**Required work**
Return the data exactly, without pictures.

-------------------------

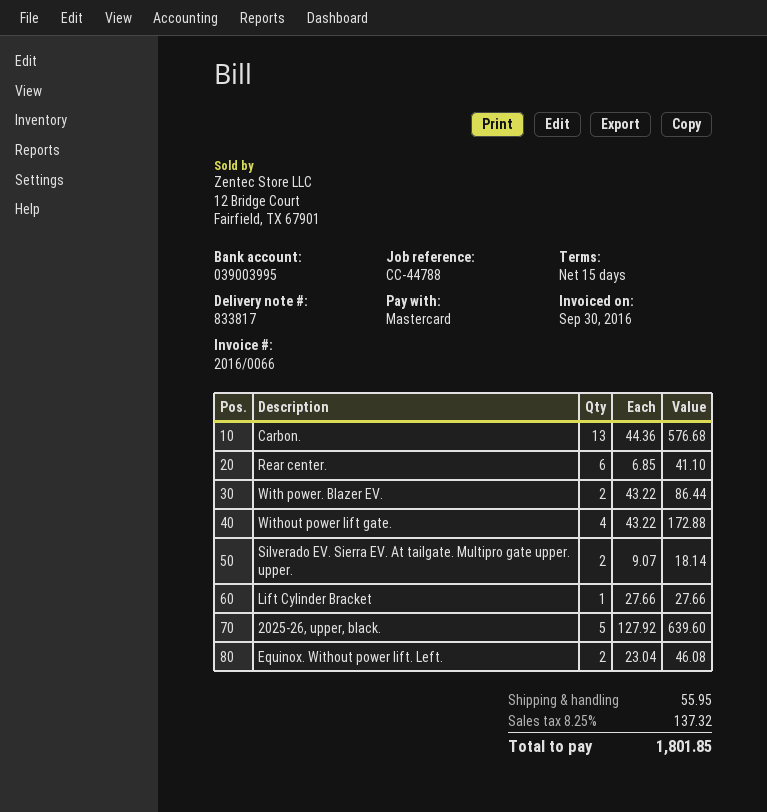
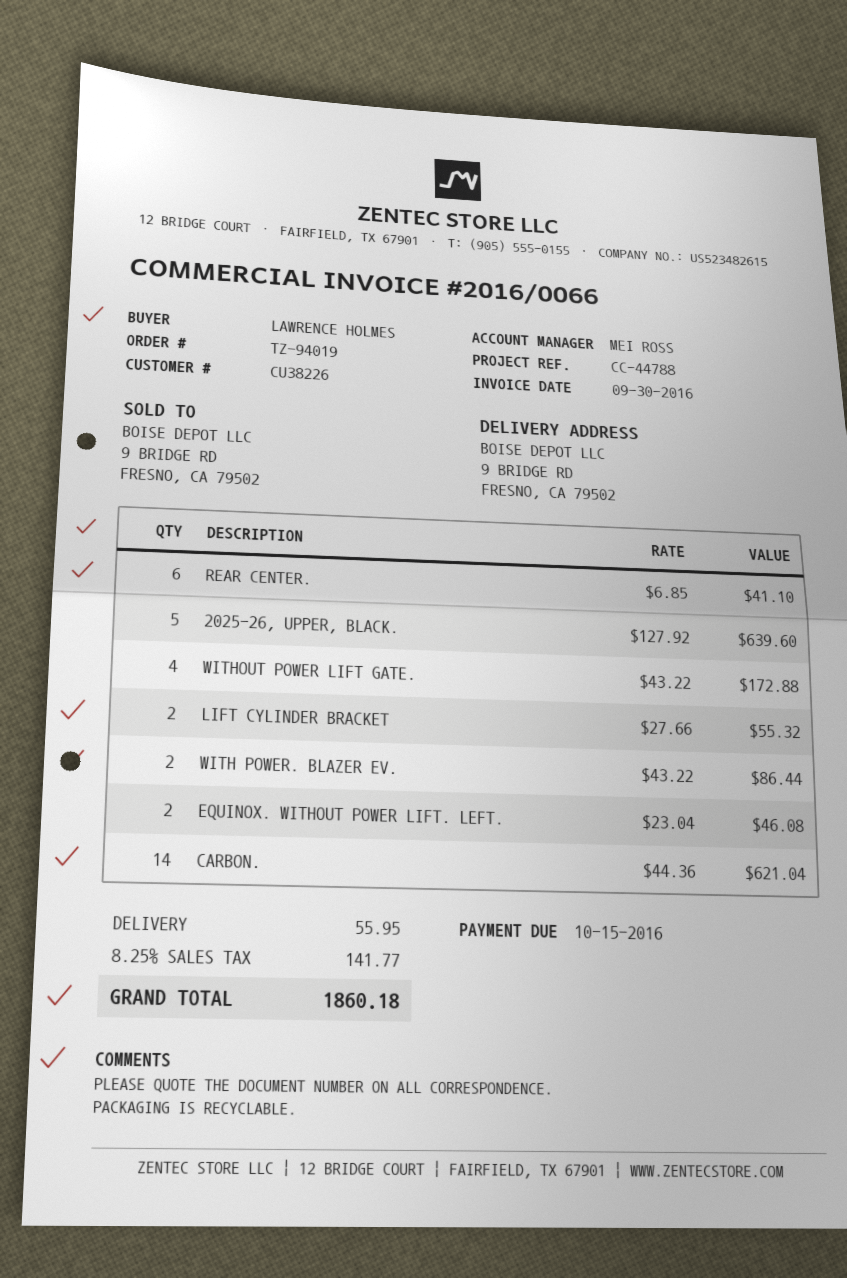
Carbon.: 13 x 44.36 = 576.68 -> 14 x 44.36 = 621.04
Silverado EV. Sierra EV. At tailgate. Multipro gate upper. upper.: 2 x 9.07 = 18.14 -> none
Lift Cylinder Bracket: 1 x 27.66 = 27.66 -> 2 x 27.66 = 55.32
tax: 8.25% = 137.32 -> 8.25% = 141.77
total: 1801.85 -> 1860.18

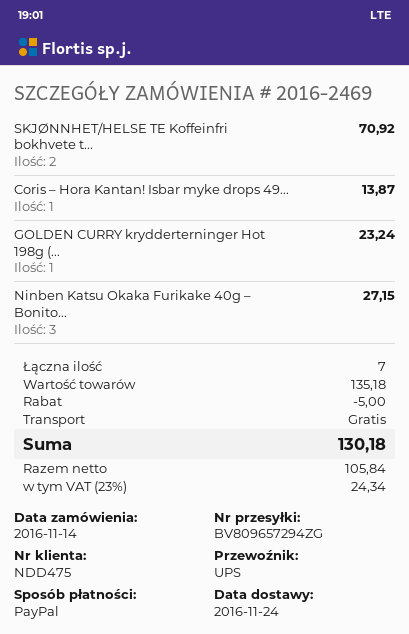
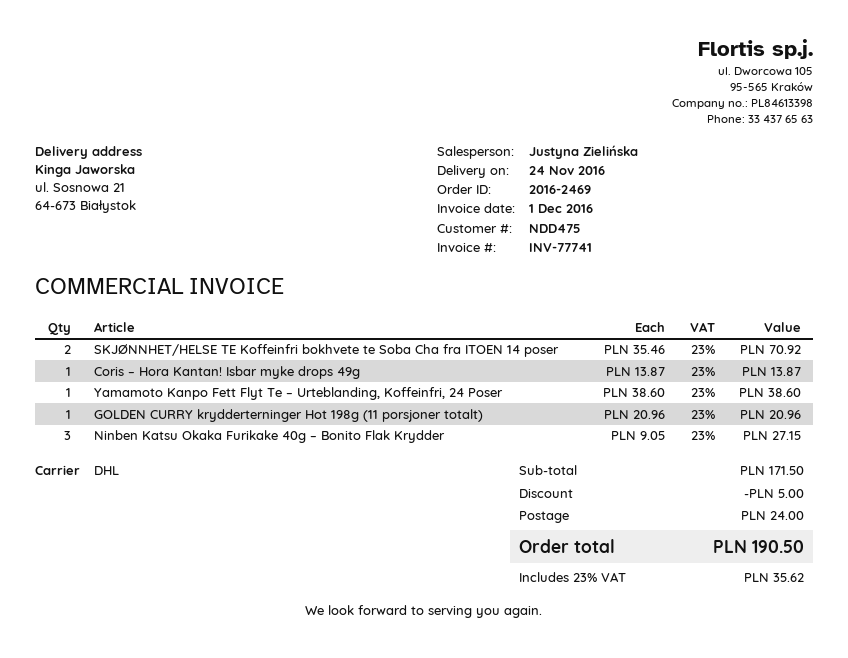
shipping method: UPS -> DHL
GOLDEN CURRY krydderterninger Hot 198g (...: 1 for 23.24 -> 1 for 20.96
Yamamoto Kanpo Fett Flyt Te – Urteblanding, Koffeinfri, 24 Poser: none -> 1 for 38.60
subtotal: 135.18 -> 171.50
shipping: 0.00 -> 24.00
tax: 23% = 24.34 -> 23% = 35.62
total: 130.18 -> 190.50

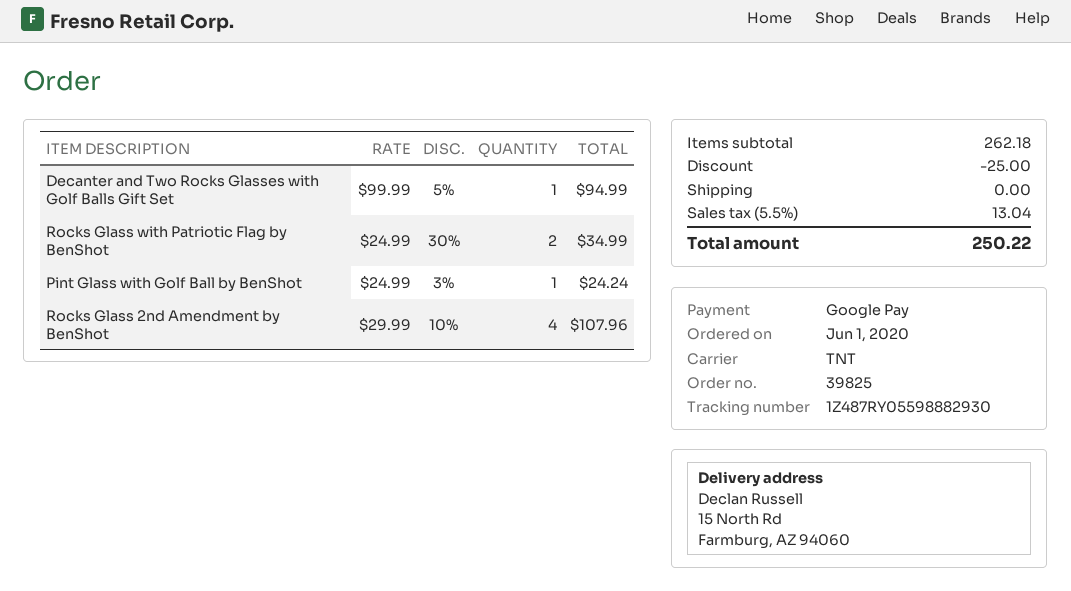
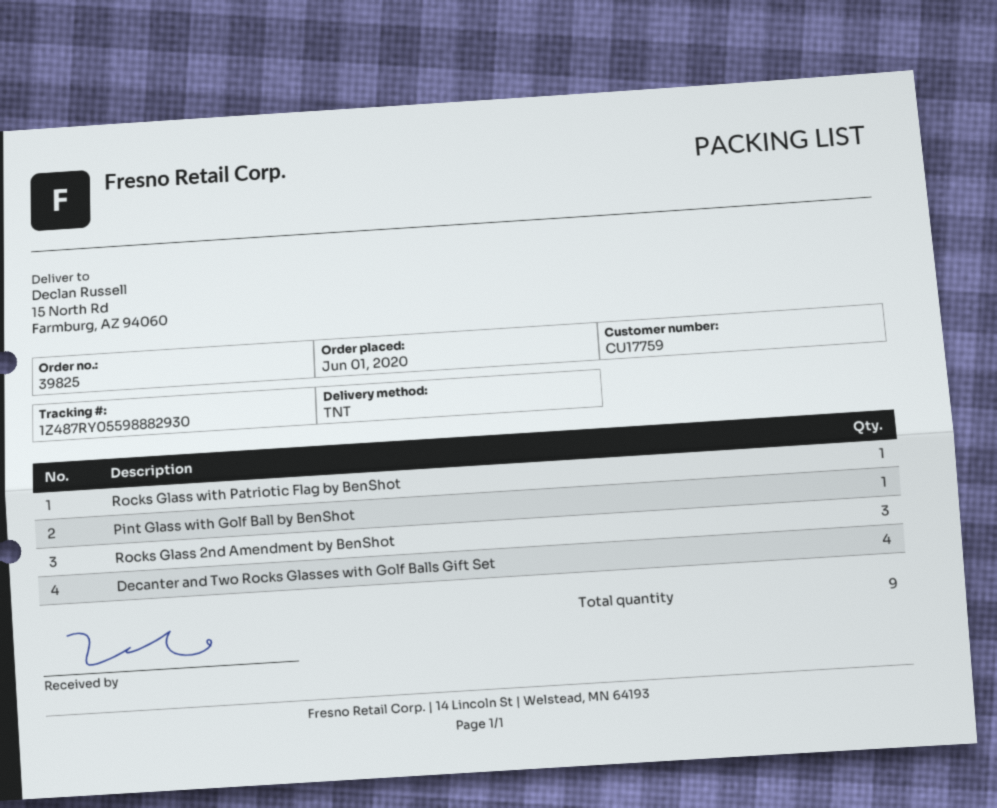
Decanter and Two Rocks Glasses with Golf Balls Gift Set: 1 -> 4
Rocks Glass with Patriotic Flag by BenShot: 2 -> 1
Rocks Glass 2nd Amendment by BenShot: 4 -> 3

-------------------------

**Task response**
Carbon.: 13 x 44.36 = 576.68 -> 14 x 44.36 = 621.04
Silverado EV. Sierra EV. At tailgate. Multipro gate upper. upper.: 2 x 9.07 = 18.14 -> none
Lift Cylinder Bracket: 1 x 27.66 = 27.66 -> 2 x 27.66 = 55.32
tax: 8.25% = 137.32 -> 8.25% = 141.77
total: 1801.85 -> 1860.18

shipping method: UPS -> DHL
GOLDEN CURRY krydderterninger Hot 198g (...: 1 for 23.24 -> 1 for 20.96
Yamamoto Kanpo Fett Flyt Te – Urteblanding, Koffeinfri, 24 Poser: none -> 1 for 38.60
subtotal: 135.18 -> 171.50
shipping: 0.00 -> 24.00
tax: 23% = 24.34 -> 23% = 35.62
total: 130.18 -> 190.50

Decanter and Two Rocks Glasses with Golf Balls Gift Set: 1 -> 4
Rocks Glass with Patriotic Flag by BenShot: 2 -> 1
Rocks Glass 2nd Amendment by BenShot: 4 -> 3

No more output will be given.